Exercise directions:
Retype the data exactly. Spelling and punctuation stay as they are.

----

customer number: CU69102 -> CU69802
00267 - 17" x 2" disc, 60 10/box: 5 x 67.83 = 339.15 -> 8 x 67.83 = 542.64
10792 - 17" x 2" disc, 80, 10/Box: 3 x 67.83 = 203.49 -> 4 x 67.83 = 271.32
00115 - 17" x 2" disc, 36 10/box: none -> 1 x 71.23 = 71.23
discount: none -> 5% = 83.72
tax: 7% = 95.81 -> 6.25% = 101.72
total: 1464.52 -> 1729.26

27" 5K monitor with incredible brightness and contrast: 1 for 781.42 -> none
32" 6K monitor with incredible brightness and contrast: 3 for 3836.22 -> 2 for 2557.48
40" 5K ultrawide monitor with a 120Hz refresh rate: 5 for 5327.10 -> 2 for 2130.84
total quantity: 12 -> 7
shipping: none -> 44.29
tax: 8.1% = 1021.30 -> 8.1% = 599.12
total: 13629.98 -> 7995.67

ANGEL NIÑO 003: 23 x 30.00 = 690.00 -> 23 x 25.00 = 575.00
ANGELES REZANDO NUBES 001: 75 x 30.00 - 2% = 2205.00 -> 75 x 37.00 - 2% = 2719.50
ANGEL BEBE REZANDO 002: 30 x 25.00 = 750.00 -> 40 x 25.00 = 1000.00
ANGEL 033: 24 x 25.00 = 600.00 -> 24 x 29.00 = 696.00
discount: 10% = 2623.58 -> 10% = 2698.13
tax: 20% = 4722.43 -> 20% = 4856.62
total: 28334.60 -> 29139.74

----

Result of this exercise:
customer number: CU69102 -> CU69802
00267 - 17" x 2" disc, 60 10/box: 5 x 67.83 = 339.15 -> 8 x 67.83 = 542.64
10792 - 17" x 2" disc, 80, 10/Box: 3 x 67.83 = 203.49 -> 4 x 67.83 = 271.32
00115 - 17" x 2" disc, 36 10/box: none -> 1 x 71.23 = 71.23
discount: none -> 5% = 83.72
tax: 7% = 95.81 -> 6.25% = 101.72
total: 1464.52 -> 1729.26

27" 5K monitor with incredible brightness and contrast: 1 for 781.42 -> none
32" 6K monitor with incredible brightness and contrast: 3 for 3836.22 -> 2 for 2557.48
40" 5K ultrawide monitor with a 120Hz refresh rate: 5 for 5327.10 -> 2 for 2130.84
total quantity: 12 -> 7
shipping: none -> 44.29
tax: 8.1% = 1021.30 -> 8.1% = 599.12
total: 13629.98 -> 7995.67

ANGEL NIÑO 003: 23 x 30.00 = 690.00 -> 23 x 25.00 = 575.00
ANGELES REZANDO NUBES 001: 75 x 30.00 - 2% = 2205.00 -> 75 x 37.00 - 2% = 2719.50
ANGEL BEBE REZANDO 002: 30 x 25.00 = 750.00 -> 40 x 25.00 = 1000.00
ANGEL 033: 24 x 25.00 = 600.00 -> 24 x 29.00 = 696.00
discount: 10% = 2623.58 -> 10% = 2698.13
tax: 20% = 4722.43 -> 20% = 4856.62
total: 28334.60 -> 29139.74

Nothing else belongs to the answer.